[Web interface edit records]
○ ○ ○ ○ ○ ○ ○
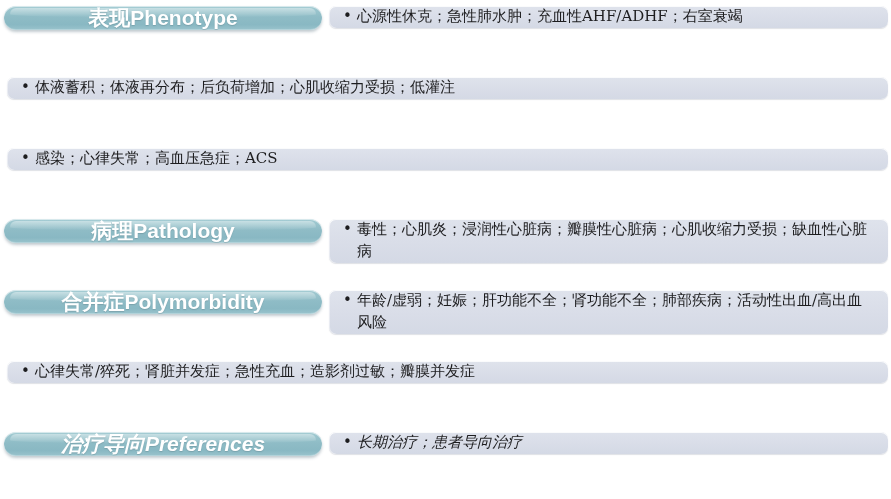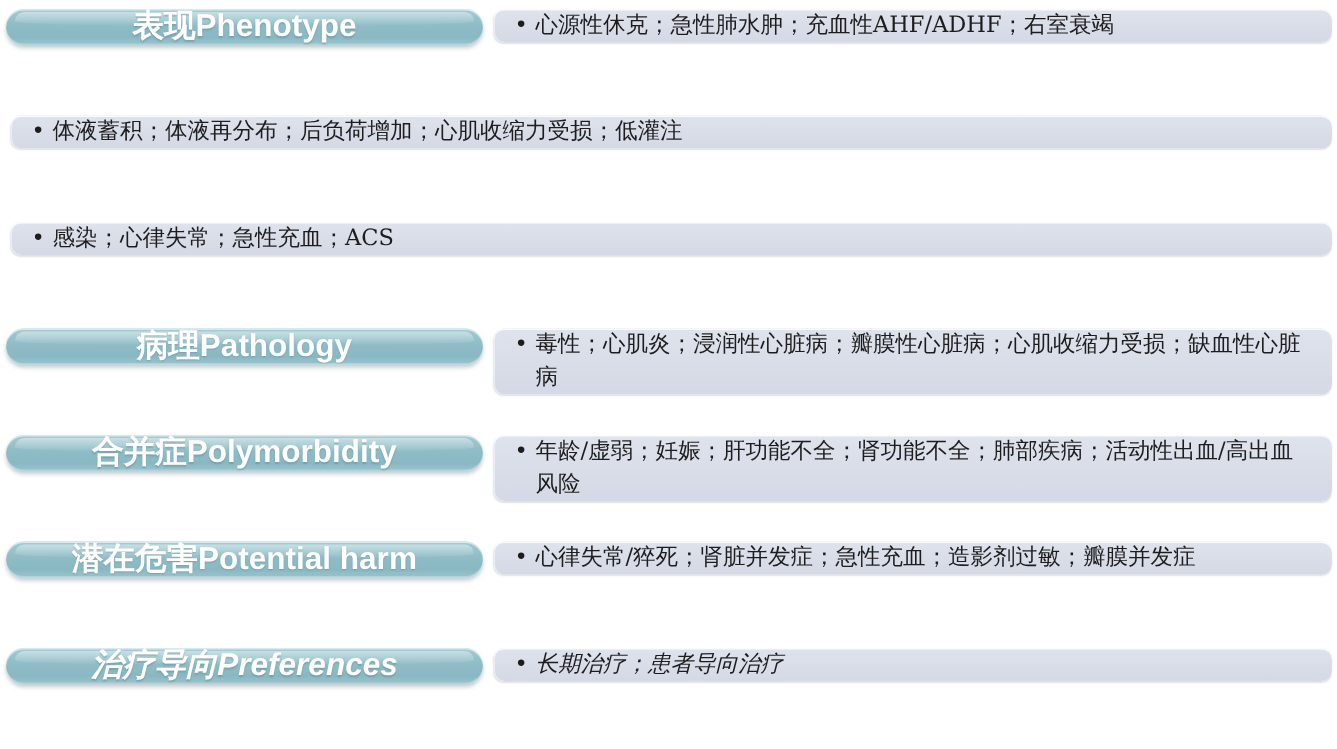--- a/index.html
+++ b/index.html
@@ -142,21 +142,21 @@
         <span class="bullet-dot">•</span>
         <span class="bullet-text">体液蓄积；体液再分布；后负荷增加；心肌收缩力受损；低灌注</span>
       </div>
     </div>
   </div>
 
   <div class="row" style="top:146px;height:64px;">
     <div class="content-cell">
       <div class="bullet-line">
         <span class="bullet-dot">•</span>
-        <span class="bullet-text">感染；心律失常；急性充血；ACS</span>
+        <span class="bullet-text">感染；心律失常；高血压急症；ACS</span>
       </div>
     </div>
   </div>
 
   <div class="row" style="top:217px;height:64px;">
     <div class="label-cell">
       <span class="label-text">病理Pathology</span>
     </div>
     <div class="content-cell">
       <div class="bullet-line">
@@ -172,23 +172,20 @@
     </div>
     <div class="content-cell">
       <div class="bullet-line">
         <span class="bullet-dot">•</span>
         <span class="bullet-text">年龄/虚弱；妊娠；肝功能不全；肾功能不全；肺部疾病；活动性出血/高出血风险</span>
       </div>
     </div>
   </div>
 
   <div class="row" style="top:359px;height:64px;">
-    <div class="label-cell">
-      <span class="label-text">潜在危害Potential harm</span>
-    </div>
     <div class="content-cell">
       <div class="bullet-line">
         <span class="bullet-dot">•</span>
         <span class="bullet-text">心律失常/猝死；肾脏并发症；急性充血；造影剂过敏；瓣膜并发症</span>
       </div>
     </div>
   </div>
 
   <div class="row" style="top:430px;height:64px;font-style:italic;">
     <div class="label-cell">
○ ○ ○ ○ ○ ○ ○
## Task item
Nothing but the records above, exact and without pictures, should appear in the answer.

## Exercise response
--- a/index.html
+++ b/index.html
@@ -142,21 +142,21 @@
         <span class="bullet-dot">•</span>
         <span class="bullet-text">体液蓄积；体液再分布；后负荷增加；心肌收缩力受损；低灌注</span>
       </div>
     </div>
   </div>
 
   <div class="row" style="top:146px;height:64px;">
     <div class="content-cell">
       <div class="bullet-line">
         <span class="bullet-dot">•</span>
-        <span class="bullet-text">感染；心律失常；急性充血；ACS</span>
+        <span class="bullet-text">感染；心律失常；高血压急症；ACS</span>
       </div>
     </div>
   </div>
 
   <div class="row" style="top:217px;height:64px;">
     <div class="label-cell">
       <span class="label-text">病理Pathology</span>
     </div>
     <div class="content-cell">
       <div class="bullet-line">
@@ -172,23 +172,20 @@
     </div>
     <div class="content-cell">
       <div class="bullet-line">
         <span class="bullet-dot">•</span>
         <span class="bullet-text">年龄/虚弱；妊娠；肝功能不全；肾功能不全；肺部疾病；活动性出血/高出血风险</span>
       </div>
     </div>
   </div>
 
   <div class="row" style="top:359px;height:64px;">
-    <div class="label-cell">
-      <span class="label-text">潜在危害Potential harm</span>
-    </div>
     <div class="content-cell">
       <div class="bullet-line">
         <span class="bullet-dot">•</span>
         <span class="bullet-text">心律失常/猝死；肾脏并发症；急性充血；造影剂过敏；瓣膜并发症</span>
       </div>
     </div>
   </div>
 
   <div class="row" style="top:430px;height:64px;font-style:italic;">
     <div class="label-cell">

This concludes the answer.